For the coming year, the short answer is: almost certainly yes. Over the past five years, more than half the incremental growth in the world economy has come from the US and China. So if those two countries carry on growing swiftly, so will the world economy as a whole. It is as simple as that.

It is quite hard to see an early rupture in the relationship between the US and China. The US is China's largest customer and its largest investor. Cheap Chinese goods help to hold down prices in the States, while American companies invest in the factories that produce those goods. This will not continue forever, but for the time being it seems to suit all sides.

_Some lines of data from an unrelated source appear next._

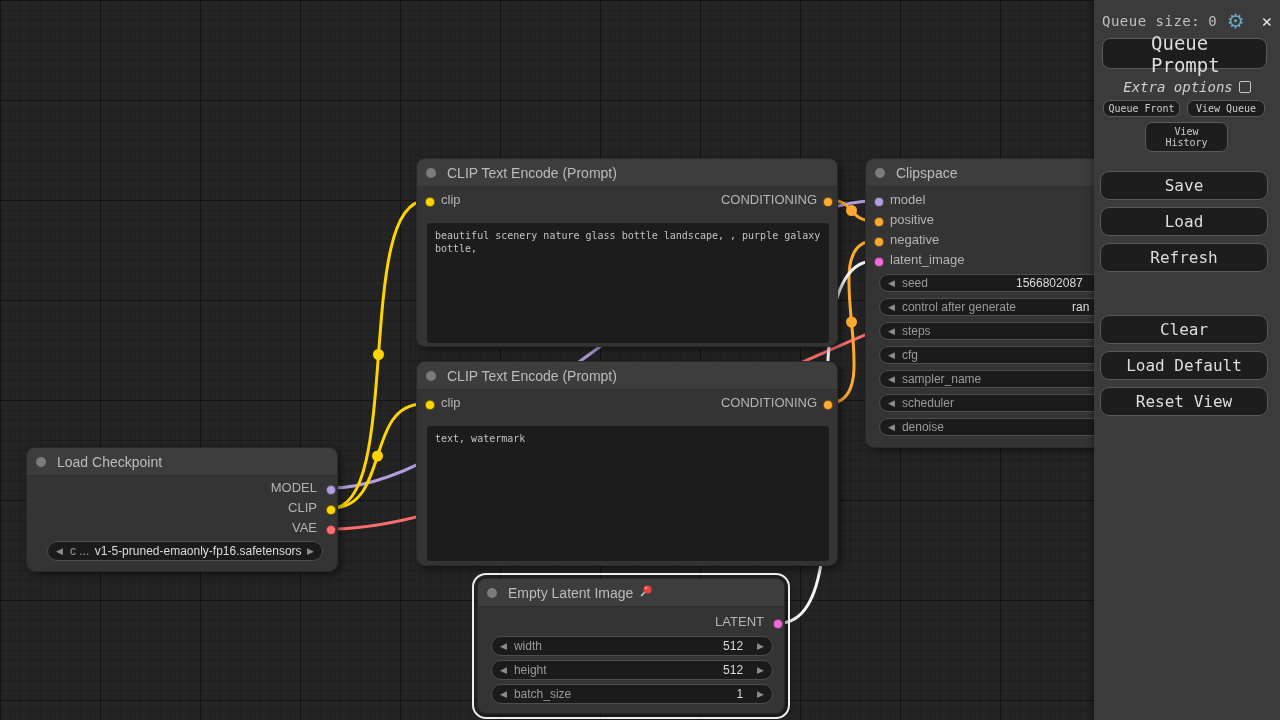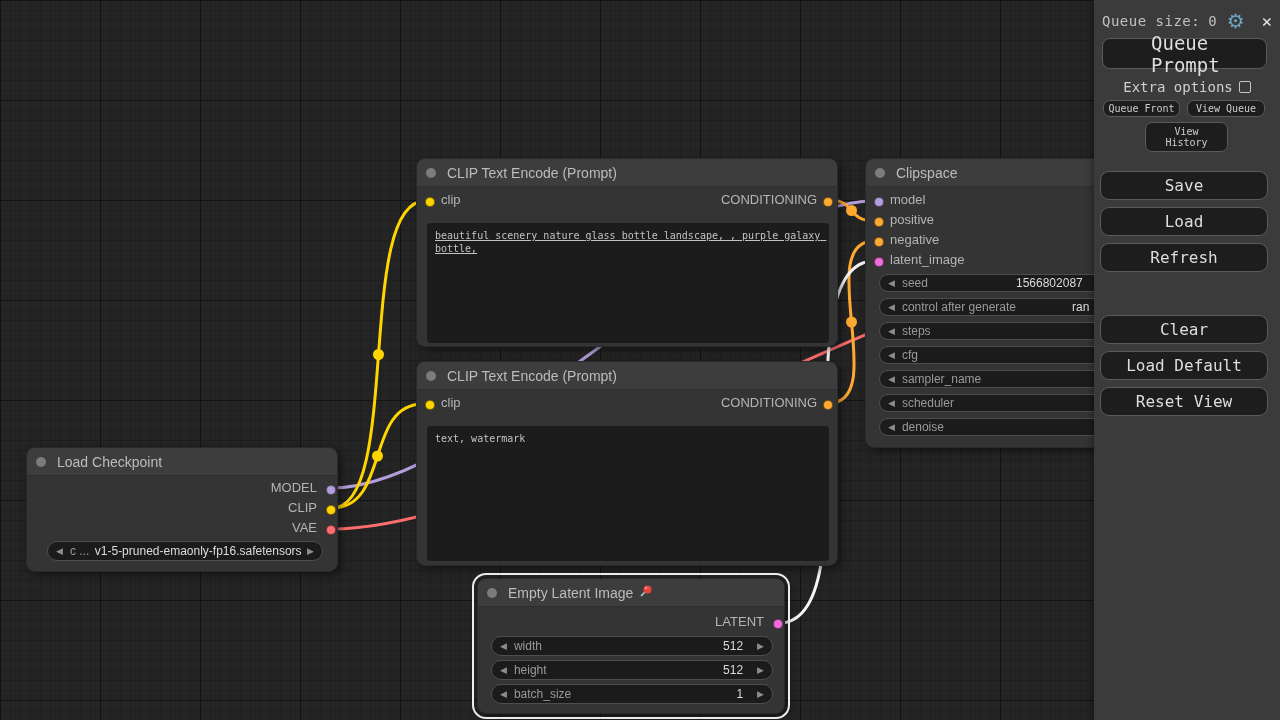--- a/index.html
+++ b/index.html
@@ -93,7 +93,7 @@
   }
   .queue-prompt { left:8px; width:165px; top:38px; height:31px; font-size:19px;padding-left:48px; }
   .extra-row { position:absolute; top:79px; left:0; width:100%; height:16px;
-               display:flex; align-items:center; justify-content:center; }
+               display:flex; align-items:center; justify-content:center;font-style:italic; }
   .extra-label { font-size:14px; color:#cfcfcf; }
   .checkbox { width:12px; height:12px; border:1.5px solid #c7c7c7; border-radius:2px;
               margin-left:6px; background:transparent; }

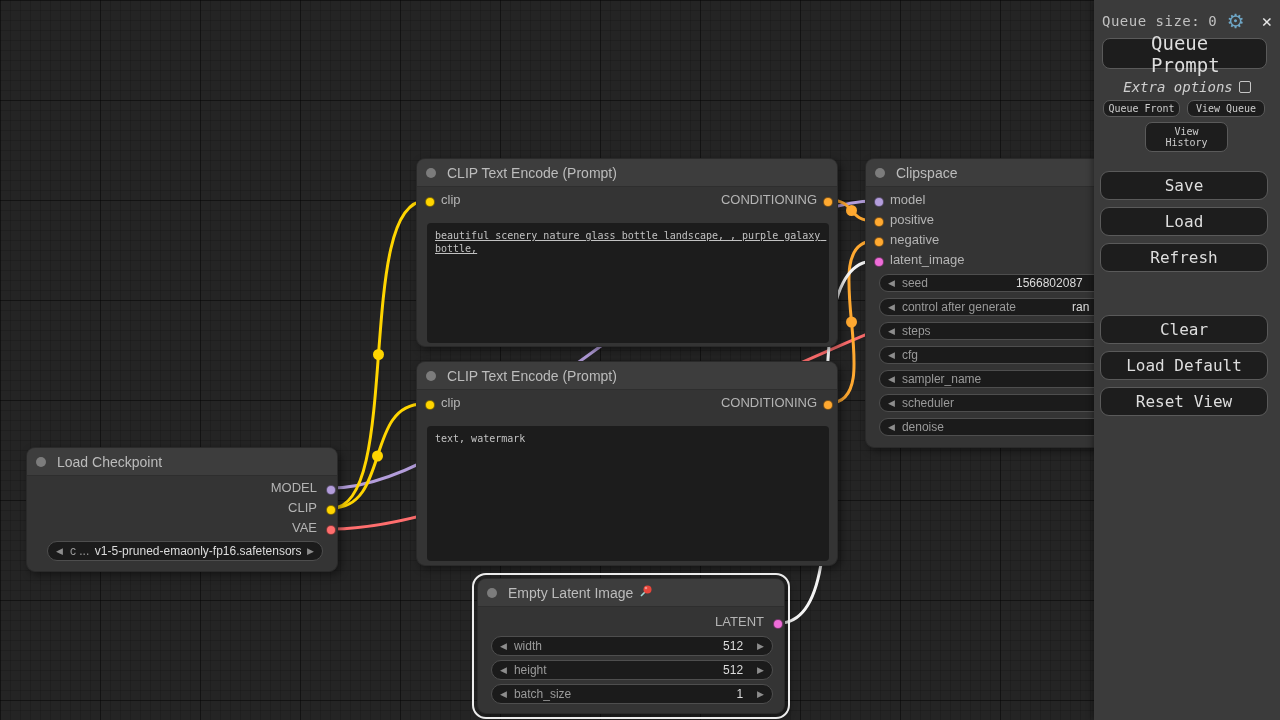--- a/index.html
+++ b/index.html
@@ -175,7 +175,7 @@
         <span class="port-label">CONDITIONING</span>
         <span class="port-dot dot-conditioning"></span>
       </div>
-      <div class="textarea" style="left:10px; top:64px; width:402px; height:120px;text-decoration:underline;">beautiful scenery nature glass bottle landscape, , purple galaxy bottle,</div>
+      <div class="textarea" style="left:10px; top:64px; width:402px; height:120px;">beautiful scenery nature glass bottle landscape, , purple galaxy bottle,</div>
     </div>
 
     <div class="node clipnode" style="left:416px; top:361px; width:422px; height:205px;">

But there are strains. Some are political, as evidenced by US pressure last summer for the Chinese to revalue their currency and by the blocking of a Chinese attempt to buy an independent US oil company. Others are economic, the best example being the rise in the oil price as Chinese demand, coupled with American, pushed the price to more than $60 a barrel. Other commodities climbed in price as well, largely in response to Chinese demand. The Chinese economy almost certainly passed the UK in 2005 to become the world's fourth largest. Expect it to pass Germany in the next two or three years to become the third largest after the US and Japan.

Chinese growth will continue to put pressure on the world's resources through 2006, raising further questions about the oil price. Maybe the present level is a plateau, in which case the world is simply getting a useful warning that it should seek to use resources more prudently. But there is a longer-term concern that the world's oil supplies are starting to run out. New reserves are not being discovered quickly enough to meet rising demand, and at some stage in the next few years global oil production will start to decline, just as US (and UK) oil production is falling. Might 2006 see the peak of oil production? Some geologists think so, though the big oil companies see the peak as some years off. We certainly should not rule out another oil price scare in 2006, even if production continues to climb.

One of the good things that might come out of that would be a more thoughtful approach to the use of the planet's resources. Concern about weather patterns will continue, and though in the short-term this will not check economic growth, such worries will not go away. The phrase "sustainable growth" will be heard more frequently, and not before time.

Will 2006 see the fruits of growth spread a little more widely? It would be naive to expect radical change, but there are some grounds for hope. The trade talks in Hong Kong were disappointing, but the fact remains that the world's two largest poorer countries, China and India, are both increasing living standards by 6-8 per cent a year, and will continue to do so. As a result, in 2005 more people were being lifted out of poverty than ever before in human history. More people still will benefit in 2006. For all its imperfections, inequalities and injustices, the world economy is delivering the goods - and we should recognise that success.